作者中文版序
本書能夠被譯成中文是我的榮幸,梭羅也應該會感到高興。他是首位閱讀過中國道家與儒家的英譯古典經書的美國人之一。他信奉這些古籍,從中獲得心靈上與哲學上的智慧,他本人的自然觀主要是道家思想。你們的樹的外觀雖說與梭羅在麻薩諸塞州看到的不同,但是梭羅必然知道,這些樹的特質、所表現的真實,以及散發的美,都是等量齊觀的。我深信他也必然想到臺灣赤松林與臺灣鐵杉林內走走,愛慕你們的紅檜巨樹林,以及觀賞臺灣三角楓的葉色。我們無法替梭羅看這些樹,但是我們能夠學習用自己的眼睛看這些樹,正如他過去所做的,我們以此方式來尊崇他。
理查.希金斯
於麻薩諸塞州康科德鎮
二〇一八年七月十二日
譯序
科學需要詩人代言
亨利.大衛.梭羅,是一個難以歸類的人。
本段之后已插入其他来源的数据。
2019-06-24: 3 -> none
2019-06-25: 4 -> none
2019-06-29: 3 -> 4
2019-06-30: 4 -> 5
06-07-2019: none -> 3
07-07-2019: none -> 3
光是後人給他的名銜就不下十種。有關他的專書,超過美國有史以來任何一個人。他過世一百五十年後,就至少有十本他的傳記。令人驚奇的是,至今還有人鑽研他的思想與言行,發揚他的理念,而這些傳記的材料全來自一座蘊藏量豐富的礦脈:梭羅生前的著作,包括書、論述、隨筆、詩,以及二百萬字的日記,合計二十餘卷。
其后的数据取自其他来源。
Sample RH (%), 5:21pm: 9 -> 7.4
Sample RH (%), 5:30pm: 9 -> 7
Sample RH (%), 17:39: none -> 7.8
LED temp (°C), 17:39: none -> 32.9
梭羅以其獨特的方式觀察、記錄自然,用他的語言敍說自然。他隨時仔細地觀察並詳盡地記錄康科德鎮及其鄰近地區之三百多種野生植物的物候變化,亦即它們每年抽葉、開花、結實、成長及死亡的日期。這舉動在當時並不受到重視,甚至被譏為無所事事。誰料在一個世紀後,這些記錄變成寶貴的礦石,被人拿來琢磨成燦爛奪目的珍寶。這些珍寶以《對種子的信心》(Faith in a Seed, 1993)、《野生果子》(Wild Fruits, 2000)、《瓦爾登的暖化》(Walden Warming, 2014)、《梭羅的野花》(Thoreau’s Wildflowers, 2016)、《梭羅的一生》(Henry David Thoreau: A Life, 2017)、《梭羅與樹的四時語言》(Thoreau and the Language of Trees, 2017),以及最近的《梭羅傳》(The Biography of Henry David Thoreau, 2018)等方式公開展示,成為重要的博物學文獻與推動環境主義的有力論述。
《梭羅與樹的四時語言》卻是相當特殊的一本書,簡單地說是梭羅在樹林裡的沉思及其所悟出的自然之道的紀錄。那些是他在過世前的十一年裡,不分季節、月分,晨昏、晝夜,晴雨、霧天,親近樹與林的紀錄與心得。他思考樹的樣貌並解讀樹與林的生態,他藉描述樹來闡述他的生命哲學觀。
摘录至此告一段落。